2) Never go longer than your allotted time.
3) NEVER GO LONGER THAN YOUR ALLOTTED TIME! (Clearly I cannot say this enough. Whenever I’m invited to a group reading there will always be someone, maybe several people, who go over time. Really, people. Get over yourself. Some people say they will just go a couple minutes over time because their story is a little longer than the time allotted. No. You should have chosen something that fit the allotted time. That’s all. Be respectful to the organizers of the event, your peers and your audience. If you use up more than your allotted time it may mean that people performing later in the line-up may not have their share of time/space/audience patience-energy. Audiences grow tired. Don’t be a space hog. If you want people to hear you for longer set up a salon at home and invite your friends who love you to bits and won’t get mad if you go on and on.
4) Select an excerpt or story that performs well on the stage. Some things that work well on paper don’t perform well. If you’re not sure if it performs well ask a writing friend to act as your audience and provide feedback.
5) Be sure you’re not going to go over time because you’ve practiced your reading, as well as the preamble/introduction, aloud, at home, several times, as you timed it against the clock. If it goes over time pare it down so it doesn’t. Easy!

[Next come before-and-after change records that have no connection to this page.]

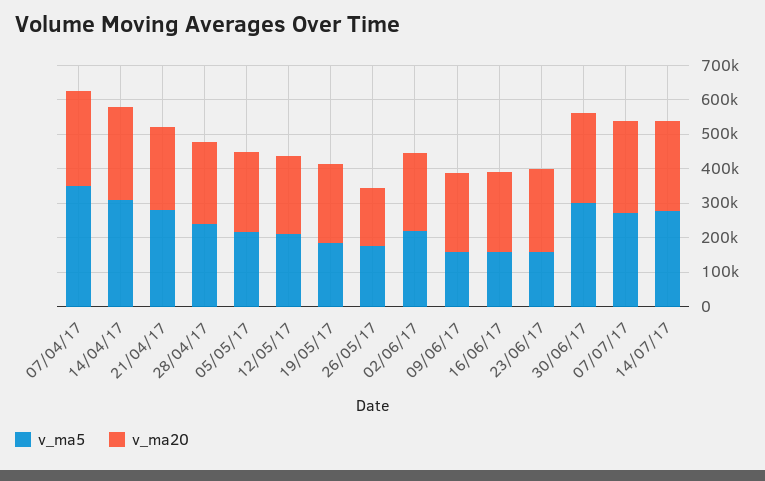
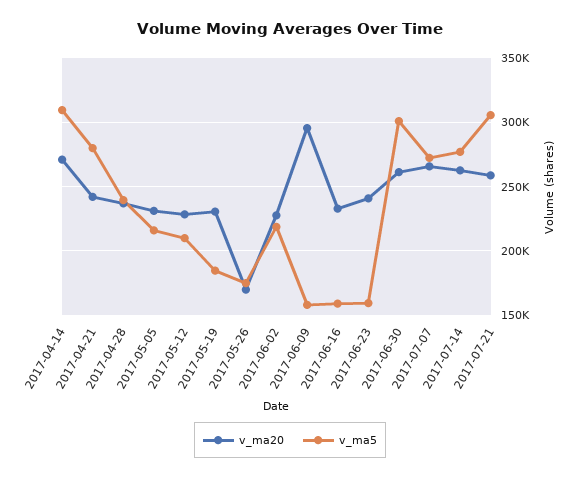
v_ma5, 07/04/17: 350000 -> none
v_ma20, 07/04/17: 275000 -> none
v_ma20, 09/06/17: 225000 -> 295000
v_ma20, 2017-07-21: none -> 260000
v_ma5, 2017-07-21: none -> 305000

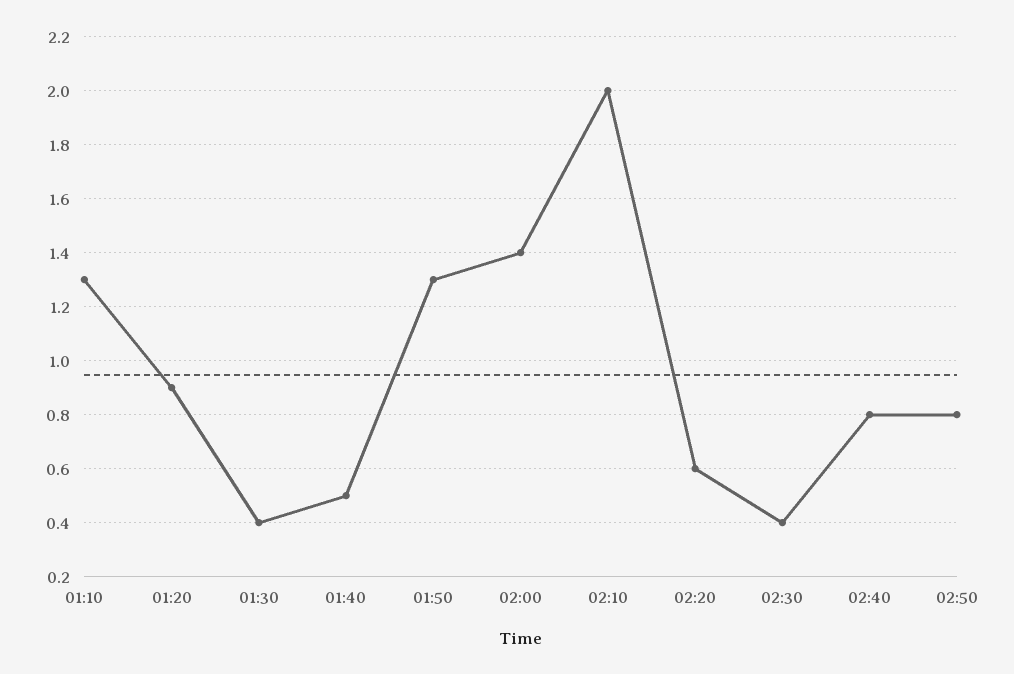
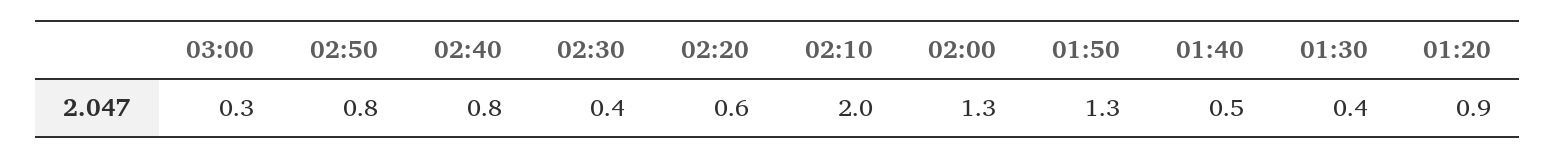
01:10: 1.3 -> none
02:00: 1.4 -> 1.3
03:00: none -> 0.3

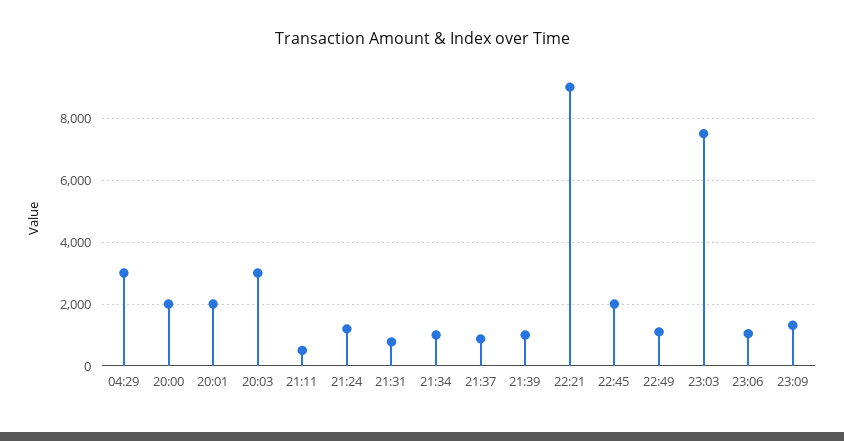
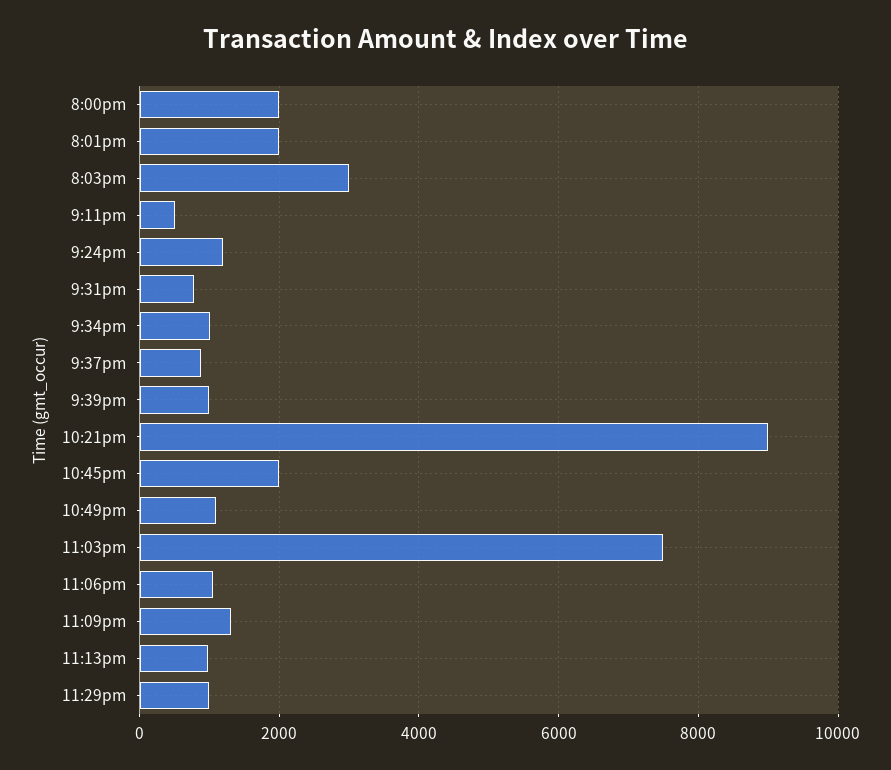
04:29: 3000 -> none
11:13pm: none -> 1000
11:29pm: none -> 1000

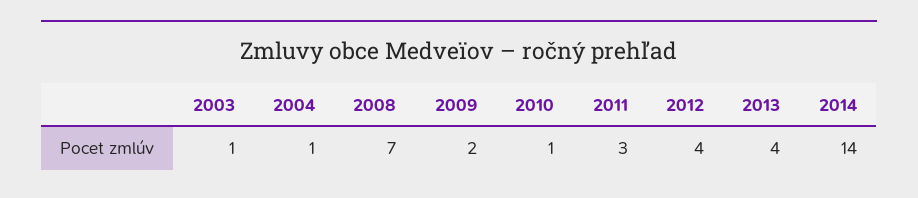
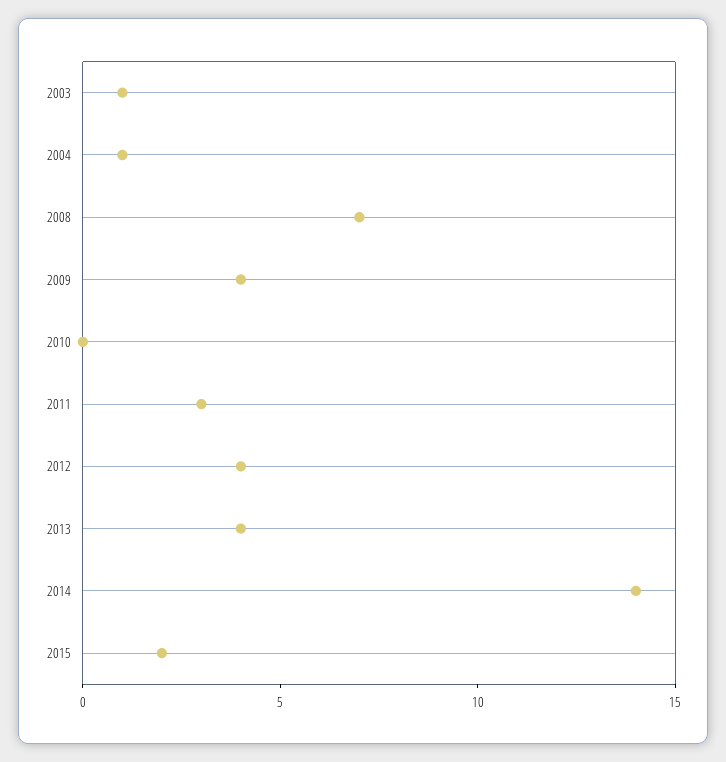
2009: 2 -> 4
2010: 1 -> 0
2015: none -> 2

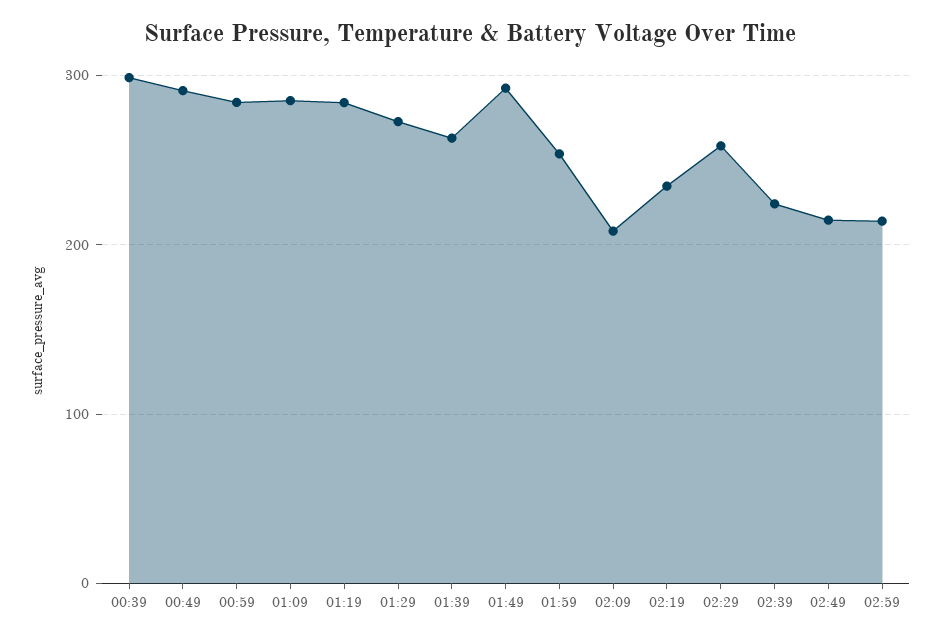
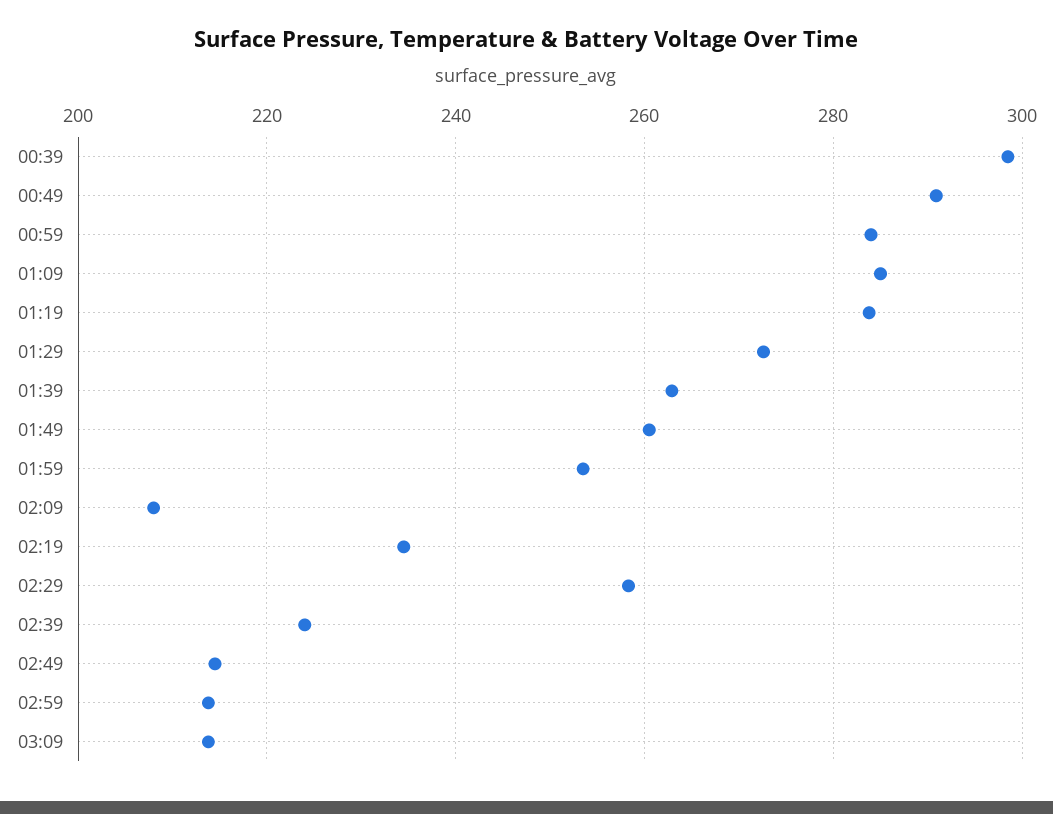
01:49: 290 -> 260
03:09: none -> 214

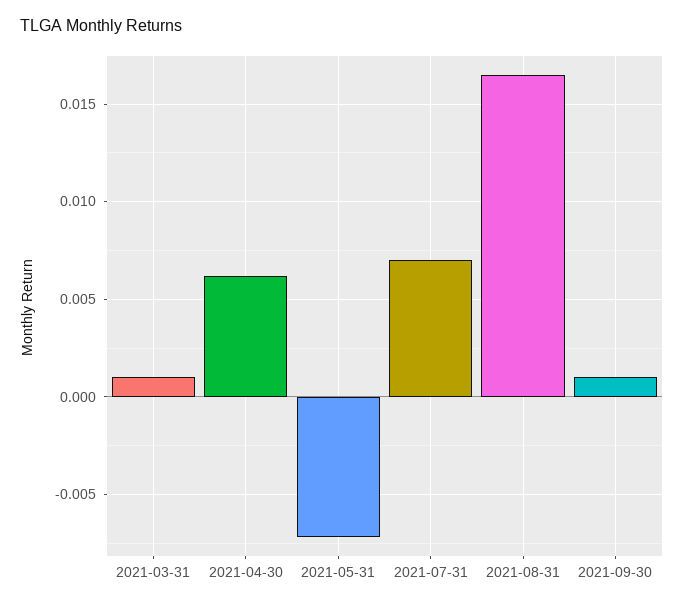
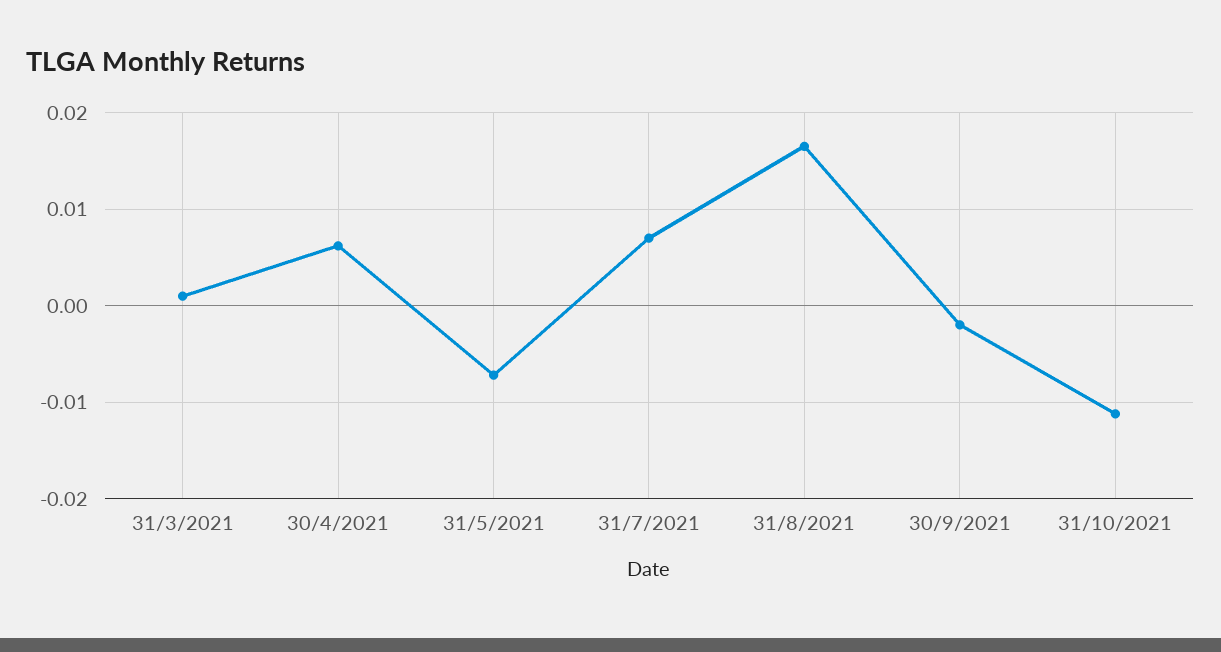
2021-09-30: 0.001 -> -0.002
31/10/2021: none -> -0.011

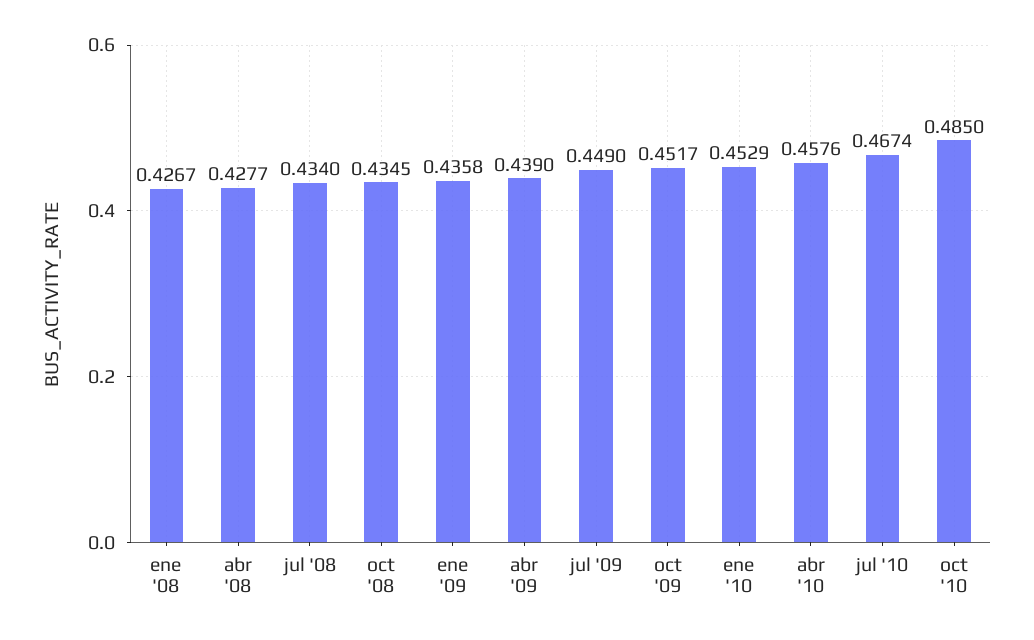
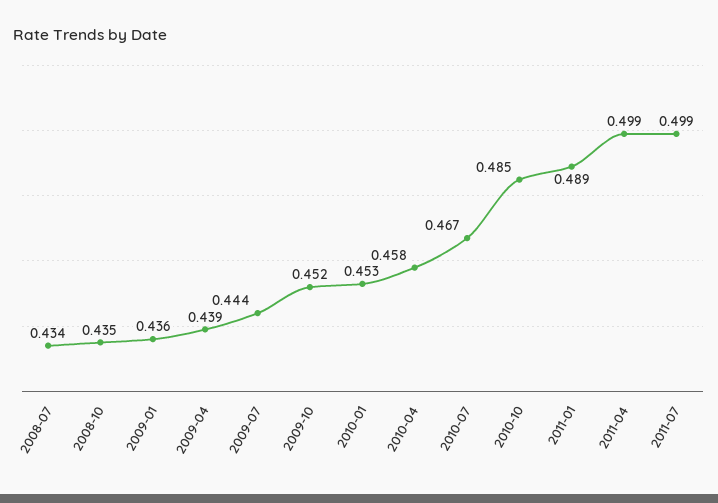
ene '08: 0.4267 -> none
abr '08: 0.4277 -> none
jul '09: 0.449 -> 0.444
2011-01: none -> 0.489
2011-04: none -> 0.499
2011-07: none -> 0.499

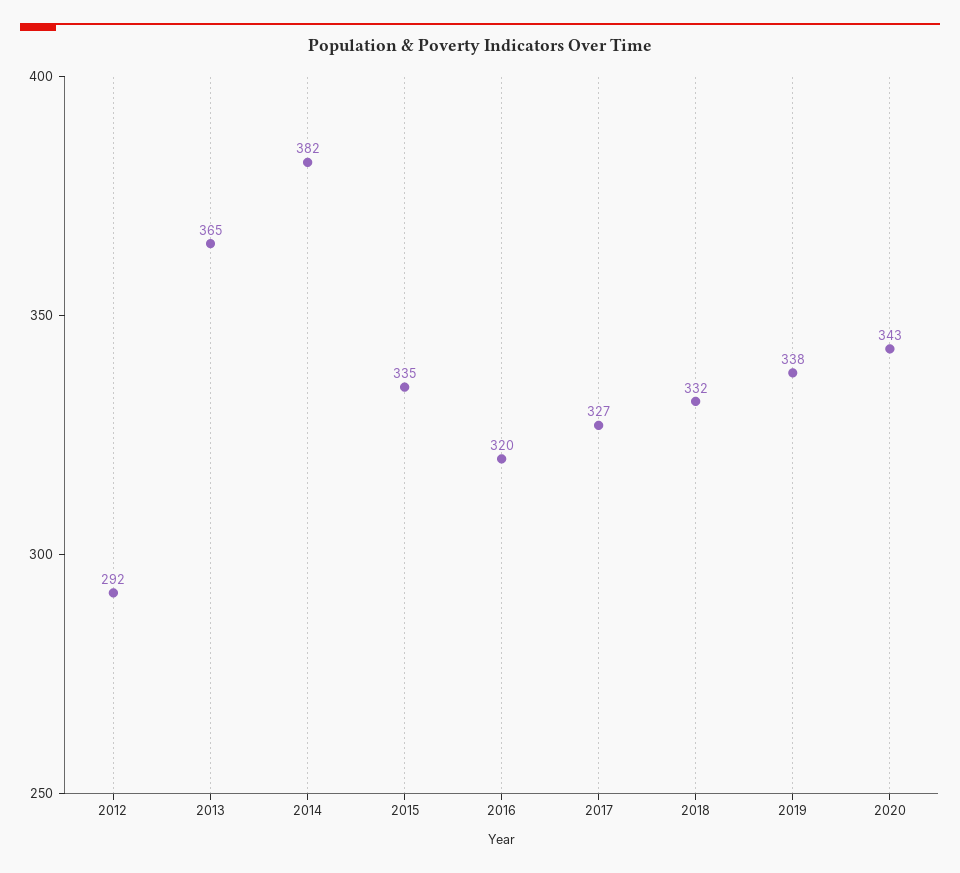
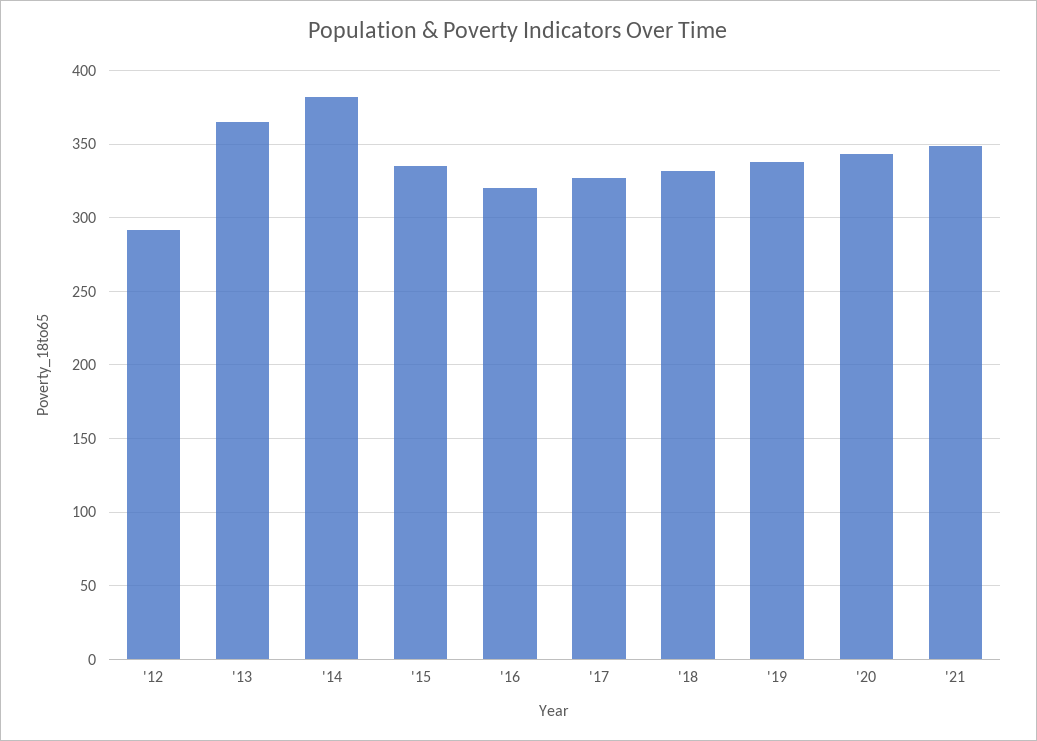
'21: none -> 350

6) A public reading is a performance. Try to inflect some feeling into the reading. A reading is more than just words read aloud; it seeps into a grey area closer to dramatic performance. Bring life to your performance. Imagine that you’re reading a bed-time story to your children. Or, imagine that you’re bringing a film into life through the invocation of your words. You are performing a magic act. Transport them.
7) Thank your hosts. Acknowledge the audience.
8) FOR THE RECORD: I think it’s perfectly acceptable to go over time as an act of political intervention. I.e. you’ve been invited to perform at an event that claims to be inclusive, but you’re the only woman and of colour person in the line-up. I think it’d be totally politically acceptable to HOG UP TIME by reading selectively critical things, etc.
My policy has been to read a little less than allotted time. I kinda feel that it’s better to quit while people still want to hear a little more, rather than hit the point where people are starting to tune you out.
Go knock their socks off!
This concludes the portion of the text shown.